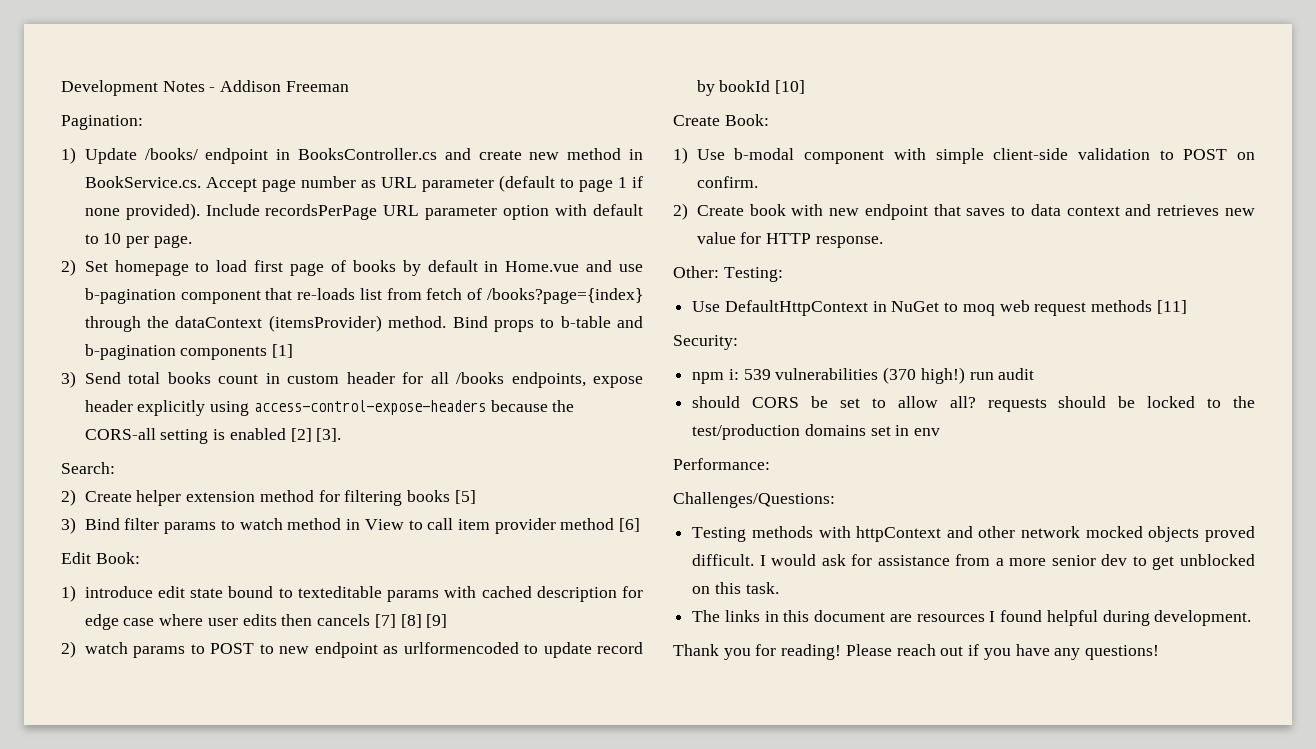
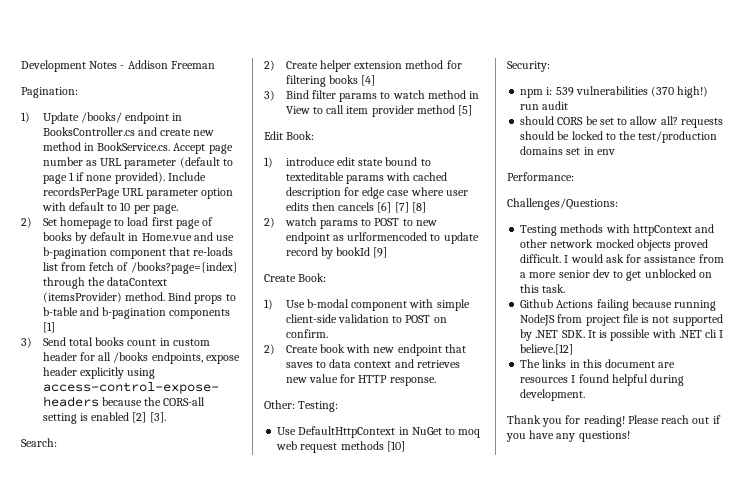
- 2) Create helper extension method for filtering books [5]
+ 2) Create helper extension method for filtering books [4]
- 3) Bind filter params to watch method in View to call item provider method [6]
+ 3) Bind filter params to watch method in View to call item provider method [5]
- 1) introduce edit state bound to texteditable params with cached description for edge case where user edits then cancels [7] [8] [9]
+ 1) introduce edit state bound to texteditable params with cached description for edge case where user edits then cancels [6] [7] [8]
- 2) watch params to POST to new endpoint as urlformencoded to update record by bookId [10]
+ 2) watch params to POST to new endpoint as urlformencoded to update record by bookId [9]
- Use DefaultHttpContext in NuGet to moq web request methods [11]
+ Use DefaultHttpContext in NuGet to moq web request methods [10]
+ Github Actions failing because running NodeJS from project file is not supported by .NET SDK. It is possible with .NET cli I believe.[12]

----

Going through the entries above, show each line that contains "case".

- 1) introduce edit state bound to texteditable params with cached description for edge case where user edits then cancels [7] [8] [9]
+ 1) introduce edit state bound to texteditable params with cached description for edge case where user edits then cancels [6] [7] [8]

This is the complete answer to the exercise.